The law applicable to a warranty of value is well stated by Campbell, J., in Picard v. McCormack, 11 Mich. 73. He says:

"It is undoubtedly true that value is usually a mere matter of opinion, and that a purchaser must expect that a vendor will seek to enhance his wares, and must disregard his statement of their value. But while this is generally the case, yet we are aware of no rule which determines arbitrarily that any class of fraudulent misrepresentations can be exempted from the consequences attached to others. Where a purchaser, without negligence, has been induced, by the arts of a cheating seller, to rely upon material statements which are knowingly false, and is thereby damnified, it can make no difference in what respect he has been deceived, if the deceit was material, and was relied on. It is only because statements of value can rarely be supposed to have induced a purchaser without negligence, that the authorities have laid down the principle that they cannot usually avoid a bargain. But value may frequently be made by the parties themselves, the principal element in a contract; and there are many cases where articles possess a standard commercial value, in which it is a chief criterion of quality among those who are not experts. . . . We think it cannot be laid down, as a matter of law, that value is never a material fact."

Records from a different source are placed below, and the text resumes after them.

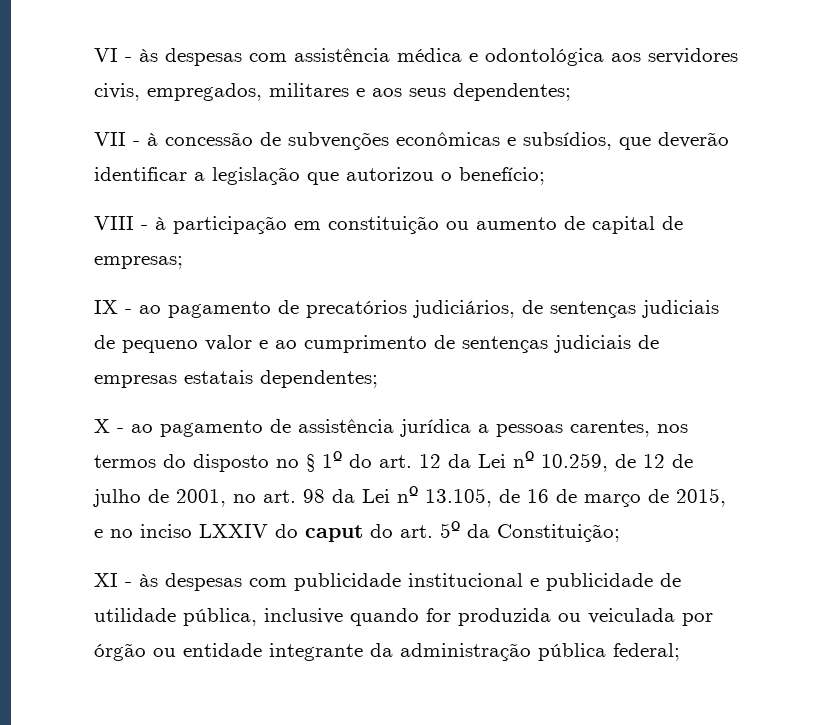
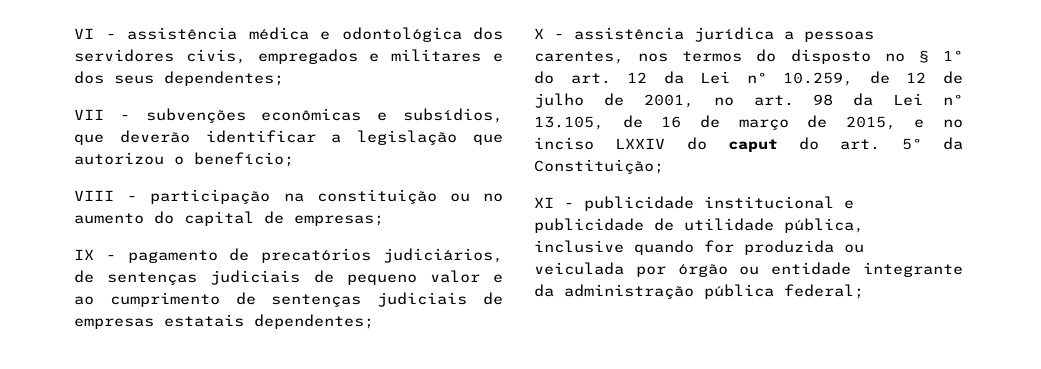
- VI - às despesas com assistência médica e odontológica aos servidores civis, empregados, militares e aos seus dependentes;
+ VI - assistência médica e odontológica dos servidores civis, empregados e militares e dos seus dependentes;
- VII - à concessão de subvenções econômicas e subsídios, que deverão identificar a legislação que autorizou o benefício;
+ VII - subvenções econômicas e subsídios, que deverão identificar a legislação que autorizou o benefício;
- VIII - à participação em constituição ou aumento de capital de empresas;
+ VIII - participação na constituição ou no aumento do capital de empresas;
- IX - ao pagamento de precatórios judiciários, de sentenças judiciais de pequeno valor e ao cumprimento de sentenças judiciais de empresas estatais dependentes;
+ IX - pagamento de precatórios judiciários, de sentenças judiciais de pequeno valor e ao cumprimento de sentenças judiciais de empresas estatais dependentes;
- X - ao pagamento de assistência jurídica a pessoas carentes, nos termos do disposto no § 1º do art. 12 da Lei nº 10.259, de 12 de julho de 2001, no art. 98 da Lei nº 13.105, de 16 de março de 2015, e no inciso LXXIV do caput do art. 5º da Constituição;
+ X - assistência jurídica a pessoas carentes, nos termos do disposto no § 1º do art. 12 da Lei nº 10.259, de 12 de julho de 2001, no art. 98 da Lei nº 13.105, de 16 de março de 2015, e no inciso LXXIV do caput do art. 5º da Constituição;
- XI - às despesas com publicidade institucional e publicidade de utilidade pública, inclusive quando for produzida ou veiculada por órgão ou entidade integrante da administração pública federal;
+ XI - publicidade institucional e publicidade de utilidade pública, inclusive quando for produzida ou veiculada por órgão ou entidade integrante da administração pública federal;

See, also, McClellan v. Scott, 24 Wis. 81; Griffin v. Farrier, 32 Minn. 474, 21 N. W. Rep. 553; Cruess v. Fessler, 39 Cal. 336; Chrysler v. Canaday, 90 N. Y. 272; Eaton v. Winnie, 20 Mich. 165, 166. In the case at bar the plaintiff alleges in the first two counts of his declaration, that the defendant warranted the bonds in question to be of the values therein named, respectively, when in fact they were not of that value, as the defendant well knew; in short, that the defendant made a false warranty as to the value of said bonds, and the plaintiff relied thereon, to his hurt. We think that when a vendor goes to the extent of warranting the value of the article sold, the vendee ordinarily has the right to rely thereon, without making further investigation, and, if the warranty proves false, to hold the vendor liable; for to warrant the value of an article is not a mere expression of opinion, but of fact. It is an express undertaking that the article is of the value placed upon it.

"A warranty is a statement of fact as to an article sold, coupled with an agreement to make the statement good."

And we see no good reason for not holding the vendor liable on his warranty as to the value, as well as on his warranty as to the quality of the article sold, and more particularly where the plaintiff, as in this case, was wholly ignorant of the premises and believed and relied on the promises and representations of the defendant as to the value of the bonds. Had the de fendant, by words or acts, deceived the plaintiff as to the quality or value of goods sold, which were open to his observation and inspection, so that, by ordinary diligence, he could have ascertained their value, no action could be maintained. But such was not the case here. The defendant knew the value of the bonds, but the plaintiff did not, and so far as appears, had no ready means of ascertaining the same. He trusted to the honesty of the defendant as to the value of the bonds, and was by him deceived and cheated. To uphold such a transaction would be to connive at dishonesty and fraud, and bring the administration of law into just contempt.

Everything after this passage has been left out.